==== DATA TO EXAMINE ====

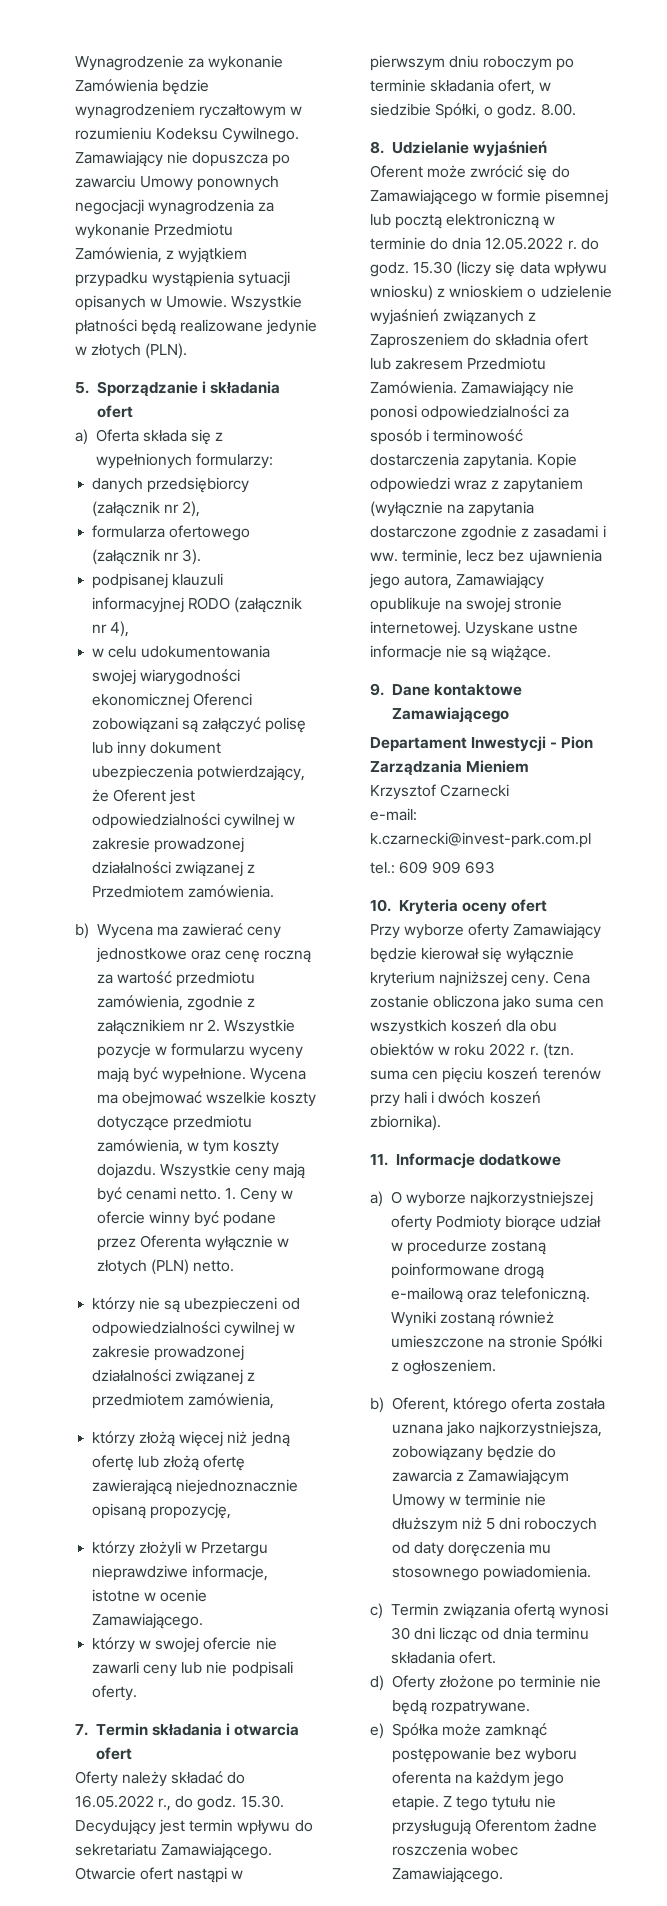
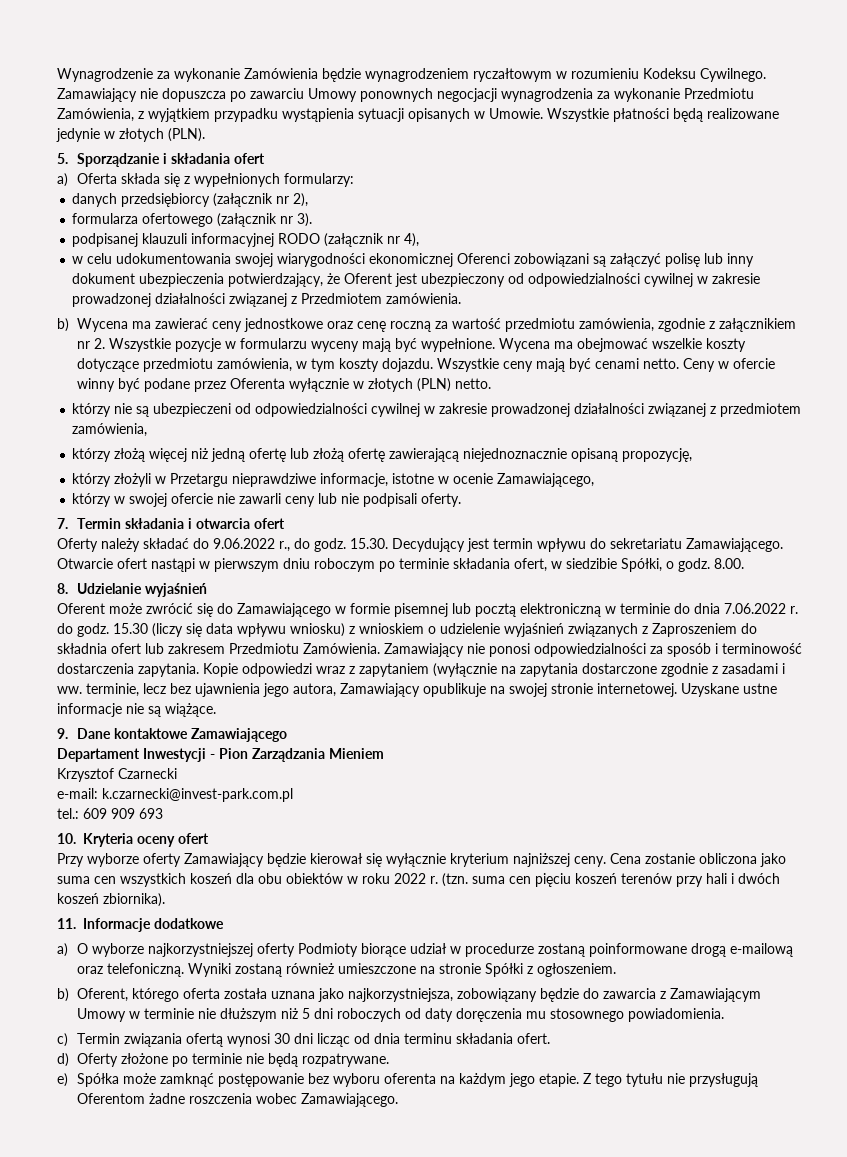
- w celu udokumentowania swojej wiarygodności ekonomicznej Oferenci zobowiązani są załączyć polisę lub inny dokument ubezpieczenia potwierdzający, że Oferent jest odpowiedzialności cywilnej w zakresie prowadzonej działalności związanej z Przedmiotem zamówienia.
+ w celu udokumentowania swojej wiarygodności ekonomicznej Oferenci zobowiązani są załączyć polisę lub inny dokument ubezpieczenia potwierdzający, że Oferent jest ubezpieczony od odpowiedzialności cywilnej w zakresie prowadzonej działalności związanej z Przedmiotem zamówienia.
- 1. Ceny w ofercie winny być podane przez Oferenta wyłącznie w złotych (PLN) netto.
+ Ceny w ofercie winny być podane przez Oferenta wyłącznie w złotych (PLN) netto.
- którzy złożyli w Przetargu nieprawdziwe informacje, istotne w ocenie Zamawiającego.
+ którzy złożyli w Przetargu nieprawdziwe informacje, istotne w ocenie Zamawiającego,
- Oferty należy składać do 16.05.2022 r., do godz.
+ Oferty należy składać do 9.06.2022 r., do godz.
- Oferent może zwrócić się do Zamawiającego w formie pisemnej lub pocztą elektroniczną w terminie do dnia 12.05.2022 r. do godz.
+ Oferent może zwrócić się do Zamawiającego w formie pisemnej lub pocztą elektroniczną w terminie do dnia 7.06.2022 r. do godz.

====

## WHAT YOU NEED TO DO
With the line containing "- którzy złożyli" as the first and the last line of the records as the final one, print exactly the lines in that span.

## ANSWER BOX
- którzy złożyli w Przetargu nieprawdziwe informacje, istotne w ocenie Zamawiającego.
+ którzy złożyli w Przetargu nieprawdziwe informacje, istotne w ocenie Zamawiającego,
- Oferty należy składać do 16.05.2022 r., do godz.
+ Oferty należy składać do 9.06.2022 r., do godz.
- Oferent może zwrócić się do Zamawiającego w formie pisemnej lub pocztą elektroniczną w terminie do dnia 12.05.2022 r. do godz.
+ Oferent może zwrócić się do Zamawiającego w formie pisemnej lub pocztą elektroniczną w terminie do dnia 7.06.2022 r. do godz.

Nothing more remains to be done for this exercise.